El último informe del centro de análisis International Crisis Group opina, sin embargo, que “resulta improbable que el estrangulamiento económico vaya a cambiar el comportamiento de los talibanes, y dañará a los afganos más vulnerables”.
Una familia desesperada
Los Gul Mohammad han entrado de lleno el grupo de personas vulnerables a raíz del cambio de régimen. Anahita, de 35 años, y sus seis hijos, de entre 8 y 16, llevaban una vida decente en Togha, un pueblo de la provincia de Kapisa, gracias al trabajo del cabeza de familia, Khan Agha, de 40, en las Fuerzas Armadas. Cuando a principios de agosto, la llegada de los talibanes desató los combates, escaparon a Kabul. EL PAÍS los encontró en septiembre acampados en el parque de Shahr-e-Now. Tres meses después y muchos grados de temperatura menos no quedaban desplazados en el parque porque las autoridades de facto les habían devuelto a sus hogares.
No funcionó. “A mediados de noviembre, nos metieron en autobuses y nos dieron 10.000 afganis, pero cuando llegamos [a Togha] nuestras casas estaban destruidas, hacía mucho frío y no había trabajo, así que tres días después decidimos volver”, relata Anahita, que con el trasiego y la falta de atención médica perdió el bebé que esperaba. Por 2.000 afganis alquilaron una habitación en el barrio de Koste Kacheluk, que comparten los ocho. No hay enseres, ni siquiera una estufa. Tan solo unas modestas alfombras para cubrir el suelo de cemento. Por la noche la temperatura baja a -4º.

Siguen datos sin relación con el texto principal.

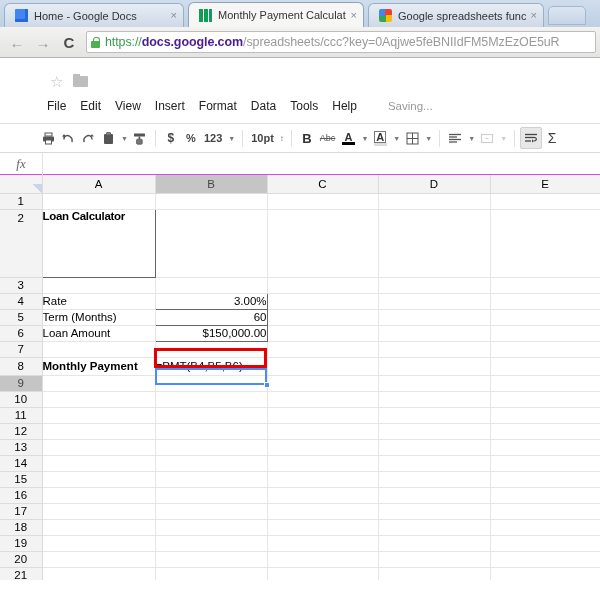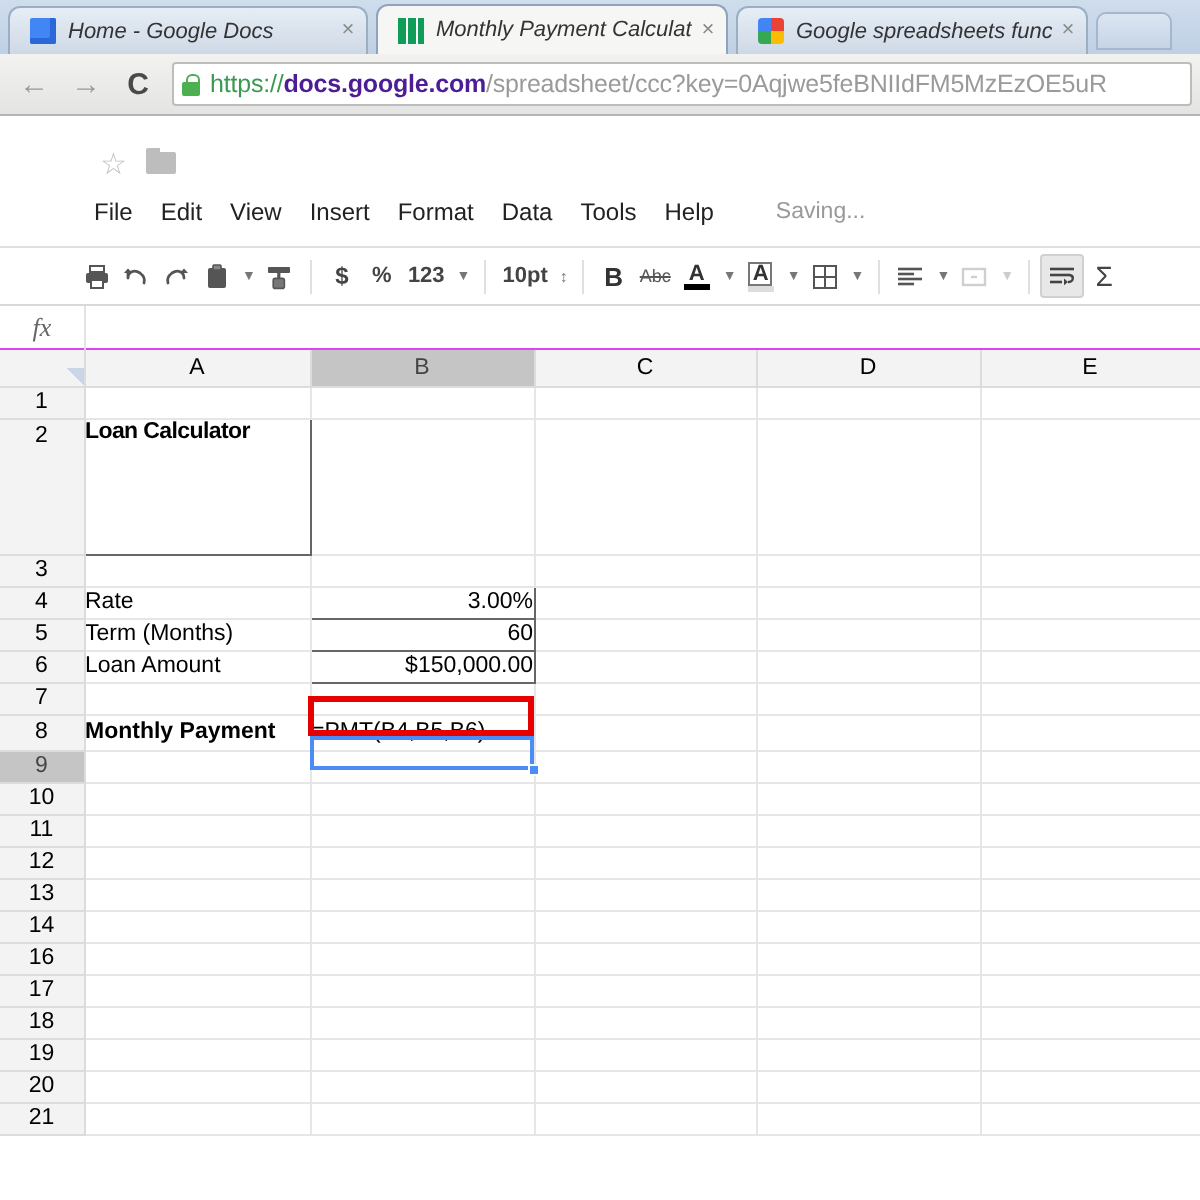"Home - Google Docs" .tabstrip { font-style: italic -> none }
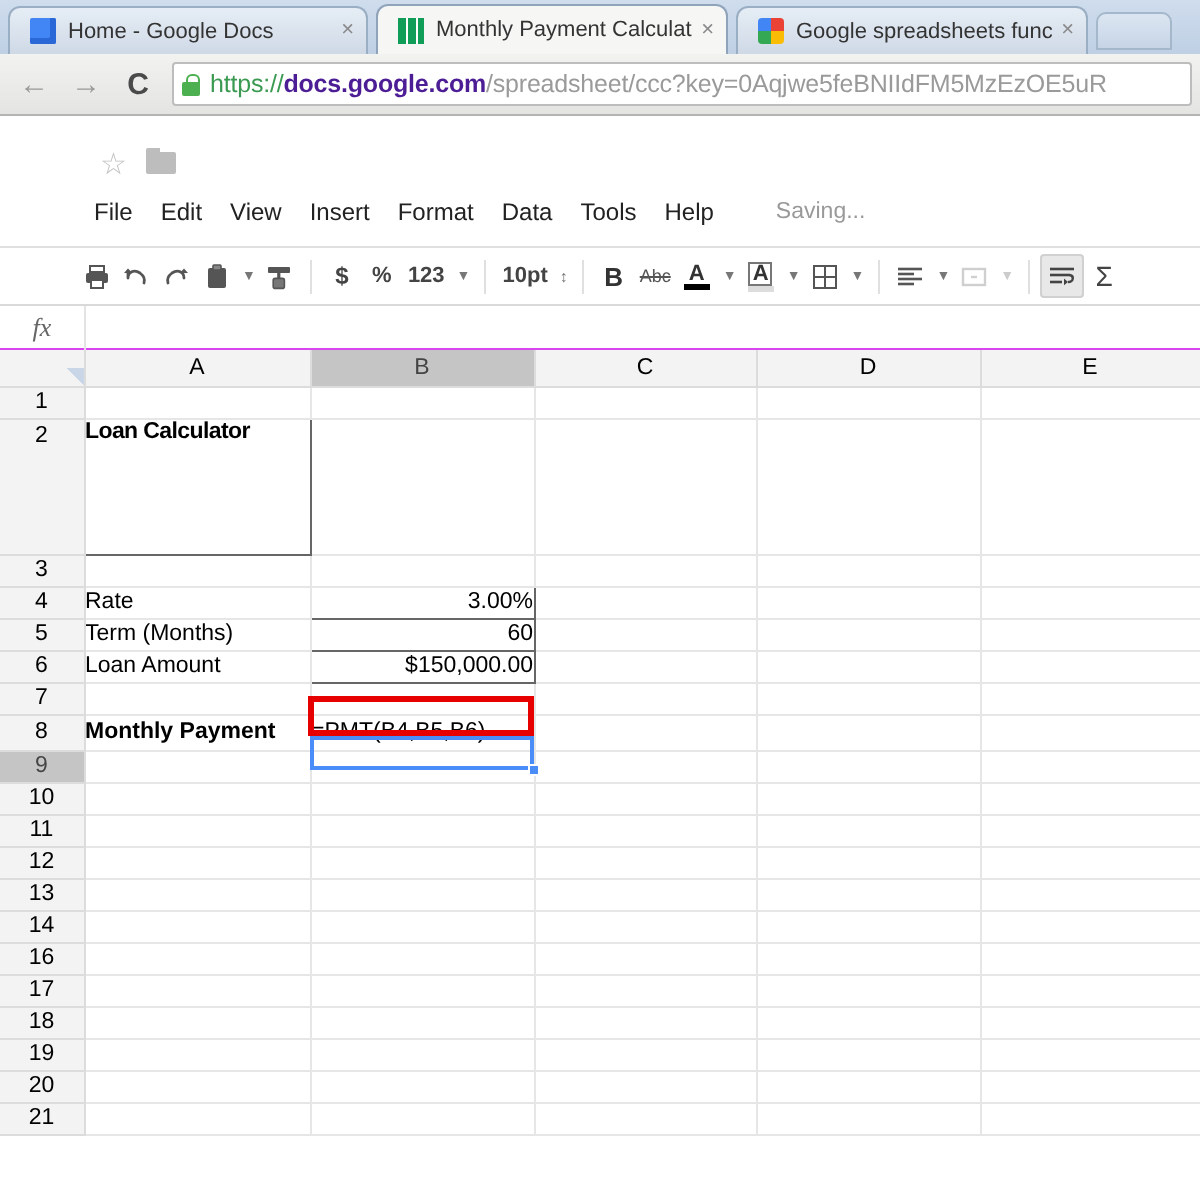"/spreadsheet/ccc?key=0Aqjwe5feBNIIdFM5Mz" span.path { text: /spreadsheet/ccc -> /spreadsheets/ccc }
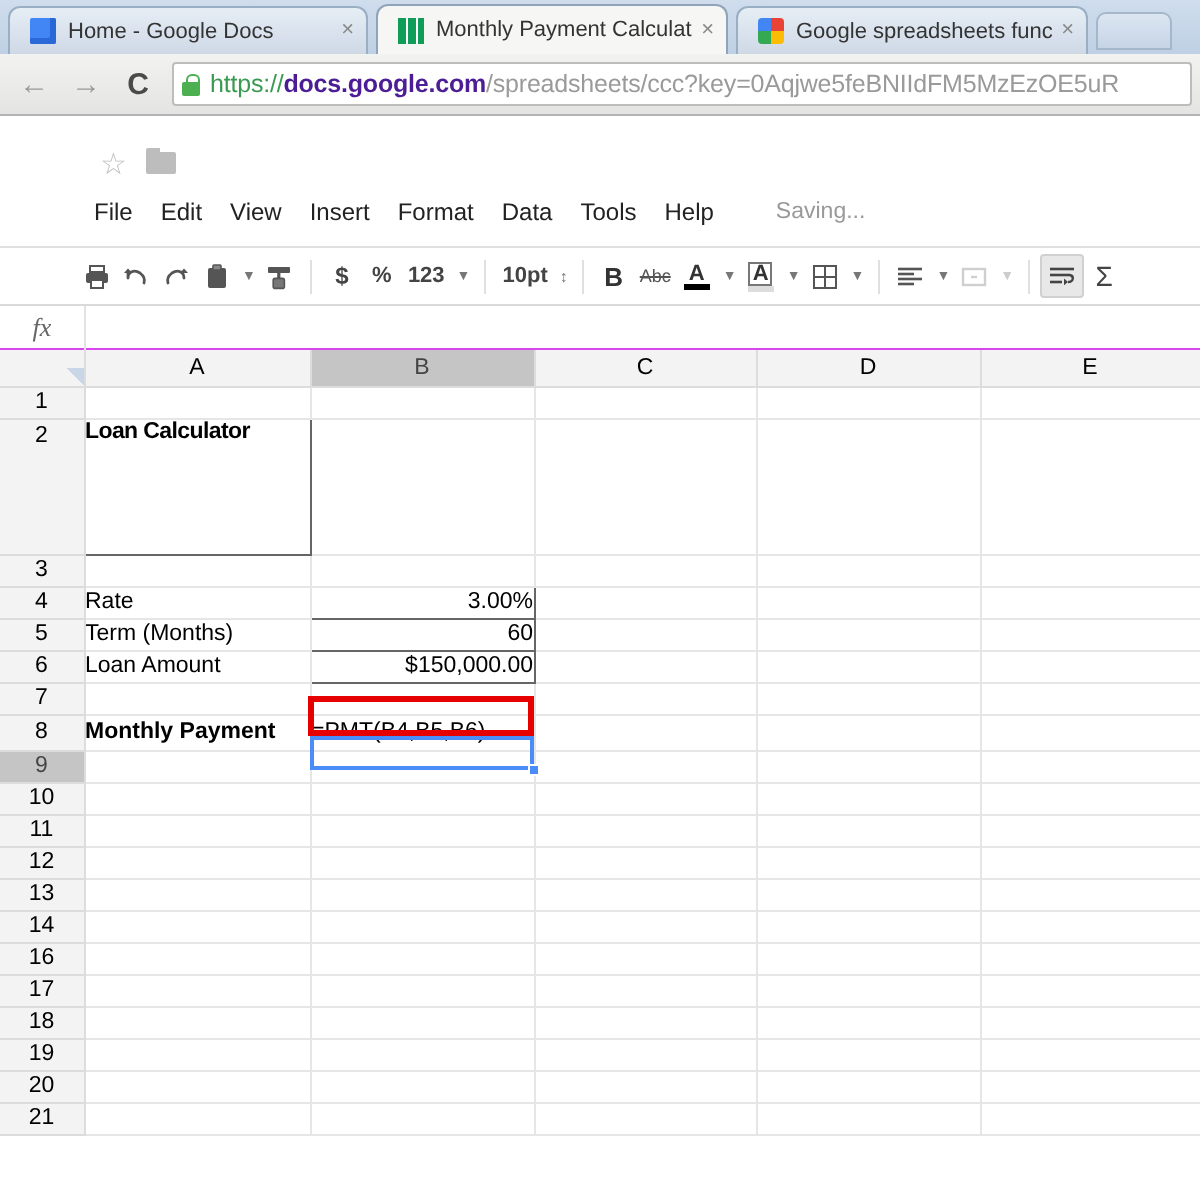"15" tr { html: none -> <tr> <th>15</th> <td></td> <td></td> <td></td> <td></td> <td></td> </tr> }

Estos días toca pagar la renta y el dinero se ha terminado. “No podemos pedir prestado porque todo el mundo está igual y ya no tenemos nada que vender para al menos comer”, confía la mujer rodeada de sus tres hijas (Fátima, Lida y Zahra) y uno de los chicos, Tamim. Este y el pequeño, Idris, intentan ganar algo limpiando zapatos por la calle. El mayor, Shikeb, se ofrece en los mercados para transportar las compras con una carretilla. Entre los tres, apenas juntan 100 afganis al día. Ninguno va ya a la escuela.
Además, están endeudados. Cuando Anahita perdió al bebé, su marido pidió 20.000 afganis prestados a un pariente para el médico. Ahora, le hacen falta y se los reclama a diario. “Nos amenaza con denunciarnos a los talibanes”, declara preocupada la mujer. No es para tomárselo a la ligera. Khan Agha pertenecía a una unidad de las fuerzas especiales. La mayoría de sus compañeros fueron evacuados por Estados Unidos. Pero tuvieron la mala suerte de que su cita en el aeropuerto coincidiera con el día del atentado y después no logró comunicarse a tiempo con su comandante. Se quedaron en tierra.
El jueves a mediodía cuando conversamos, Khan Agha aún está fuera en su ronda diaria buscando alguna chapuza. Hace tres días que regresó de la frontera de Irán, que intentó sin éxito cruzar ilegalmente junto a Tamim. “Hubo un estallido de violencia y decidí volver”, relata más tarde. En su desesperación, confiesa, que ha llegado a plantearse vender a alguno de sus hijos.